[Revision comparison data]
--------------------------------
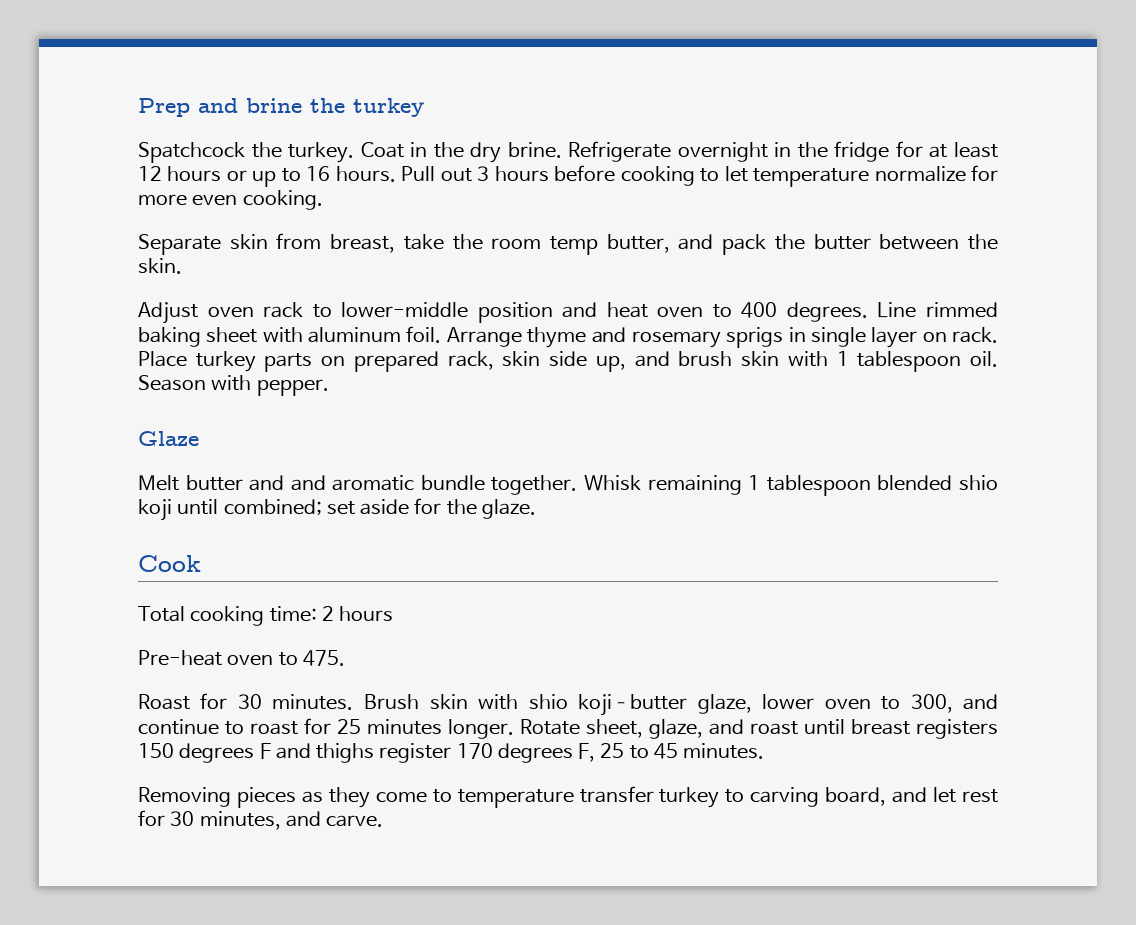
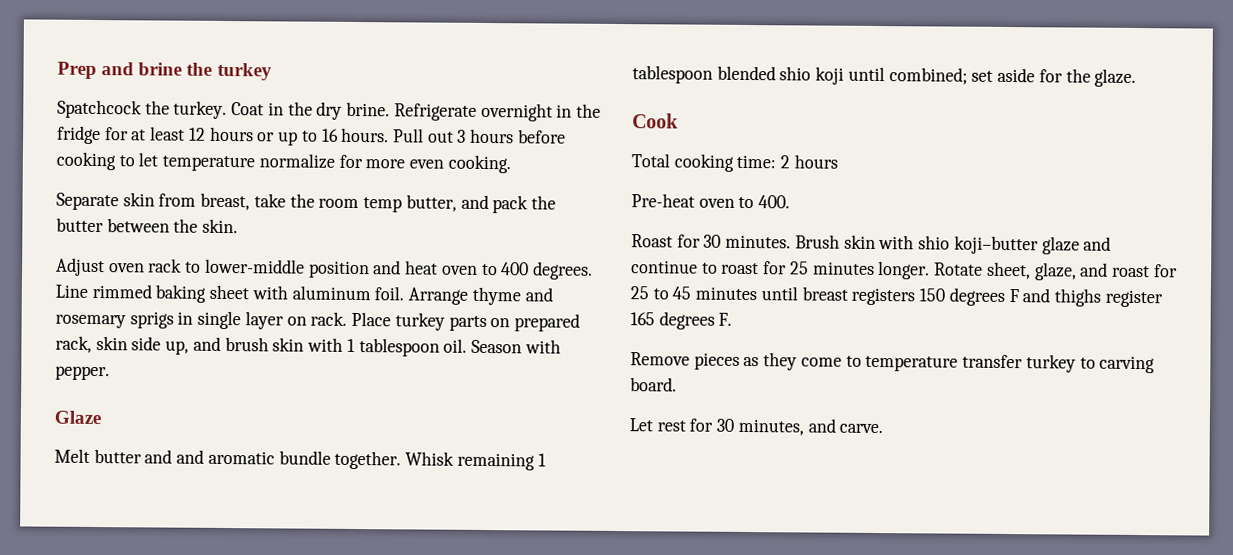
[302,650,345,666] 475. -> [758,195,791,209] 400.
[697,694,953,714] glaze, lower oven to 300, -> [1041,236,1080,255] glaze
(799, 728) none -> [1153,264,1178,278] [630,286,758,301] for 25 to 45 minutes
[456,743,765,763] [138,787,231,807] 170 degrees F, 25 to 45 minutes. // Removing -> [630,311,733,330] [630,352,690,366] 165 degrees F. // Remove
[825,787,957,806] board, and let -> [630,377,677,392] [629,418,653,432] board. // Let

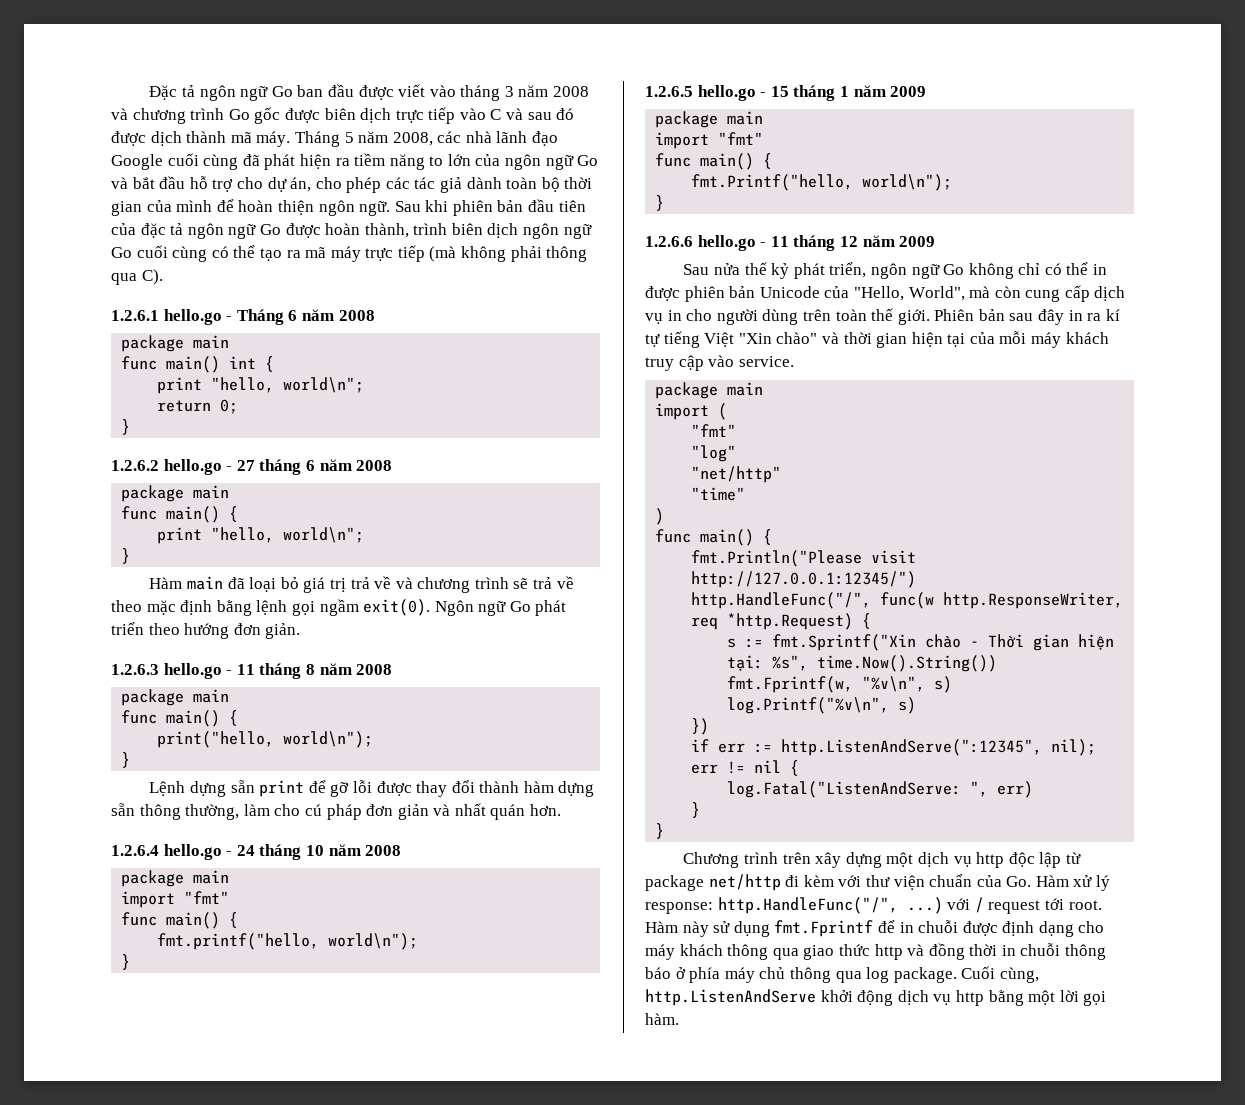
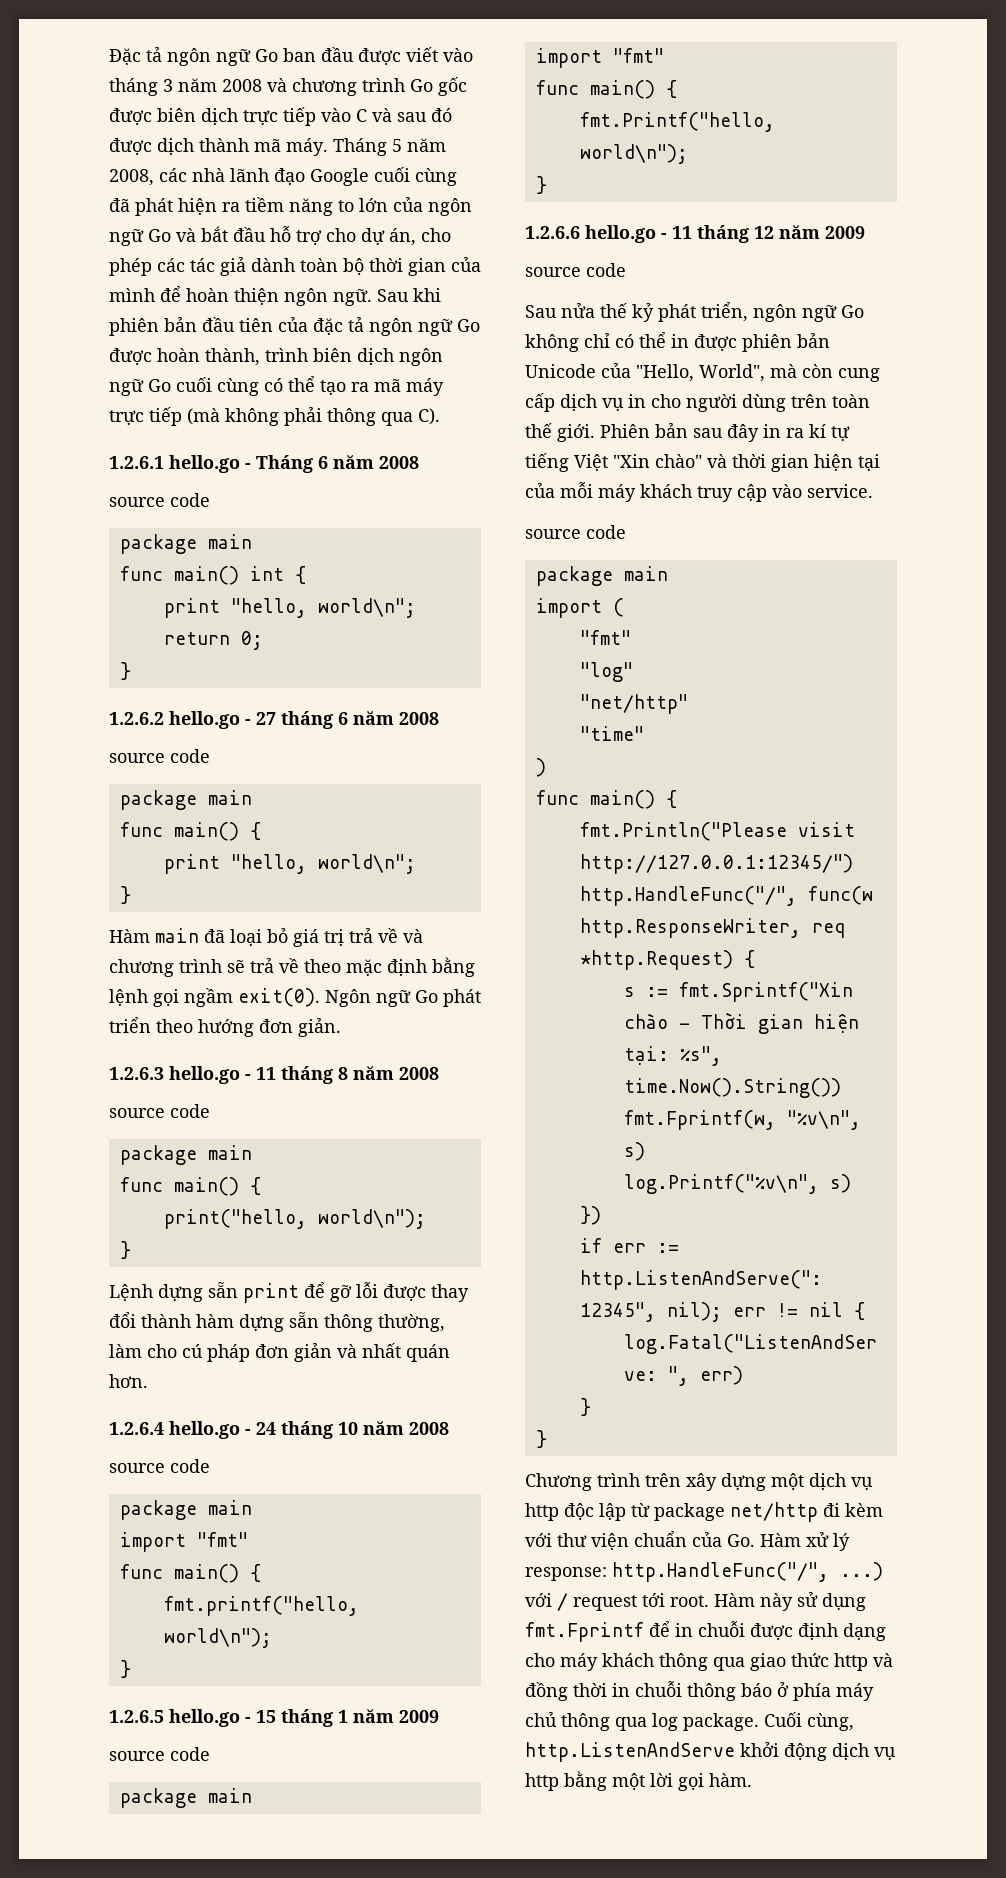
(375, 315) none -> [109,493,210,507] // source code
(393, 465) none -> [109,749,210,763] // source code
(393, 669) none -> [109,1104,210,1118] // source code
(402, 850) none -> [109,1459,210,1473] // source code
(927, 91) none -> [109,1747,210,1761] // source code
(936, 241) none -> [525,263,626,277] // source code
(794, 361) none -> [525,525,626,539] // source code

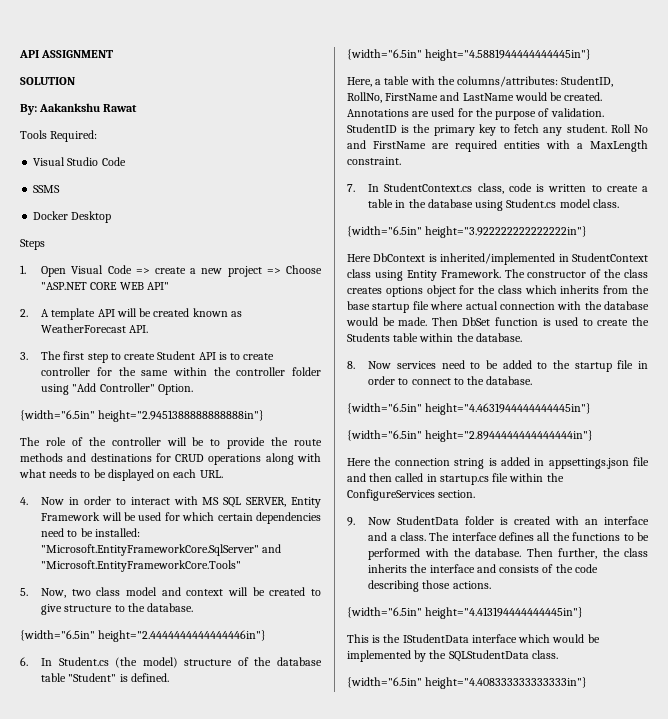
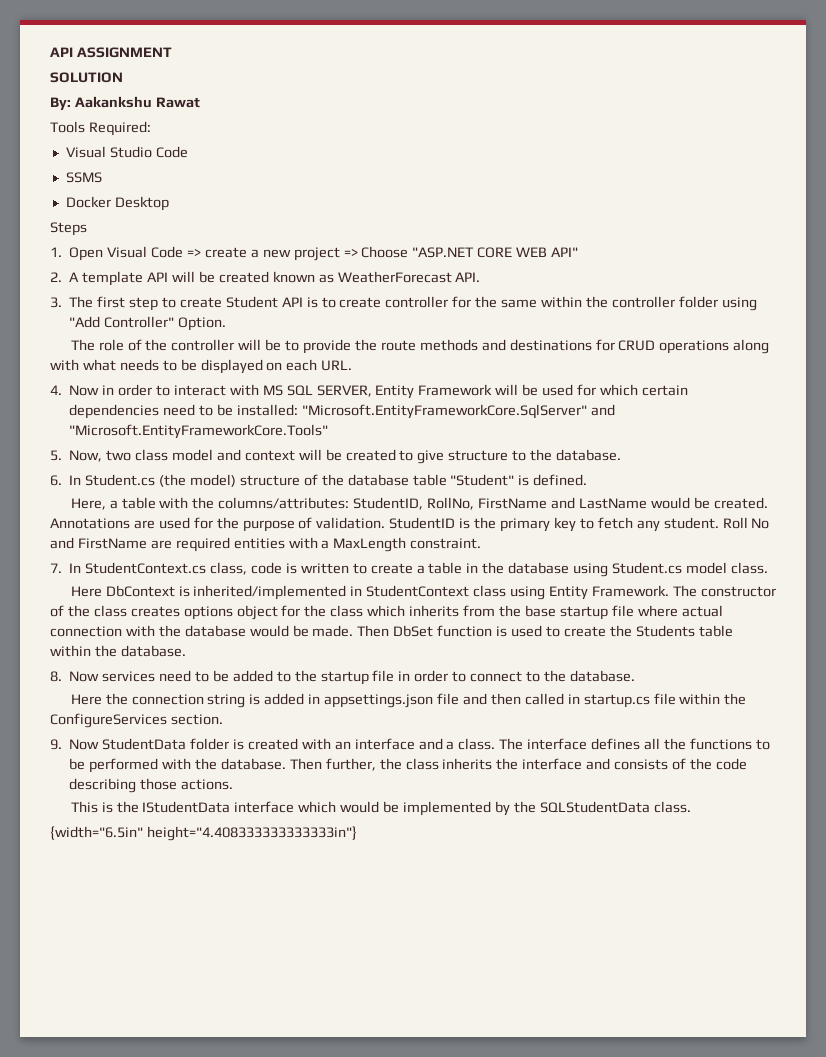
[20,410,265,422] // {width="6.5in" height="2.9451388888888888in"} -> (227, 324) none
[20,630,267,642] // {width="6.5in" height="2.4444444444444446in"} -> (622, 455) none
[347,49,592,61] // {width="6.5in" height="4.5881944444444445in"} -> (588, 480) none
[347,226,588,238] // {width="6.5in" height="3.922222222222222in"} -> (768, 568) none
[347,403,592,415] [347,430,594,442] // {width="6.5in" height="4.4631944444444445in"} // {width="6.5in" height="2.8944444444444444in"} -> (635, 676) none
[347,607,584,619] // {width="6.5in" height="4.413194444444445in"} -> (234, 784) none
--------------------------------
- Problem requirements
Without the pictures, give again exactly the lines above starting at the line containing "(936, 241) none" and ending at the line containing "(768, 568) none".

- Exercise response
(936, 241) none -> [525,263,626,277] // source code
(794, 361) none -> [525,525,626,539] // source code

[20,410,265,422] // {width="6.5in" height="2.9451388888888888in"} -> (227, 324) none
[20,630,267,642] // {width="6.5in" height="2.4444444444444446in"} -> (622, 455) none
[347,49,592,61] // {width="6.5in" height="4.5881944444444445in"} -> (588, 480) none
[347,226,588,238] // {width="6.5in" height="3.922222222222222in"} -> (768, 568) none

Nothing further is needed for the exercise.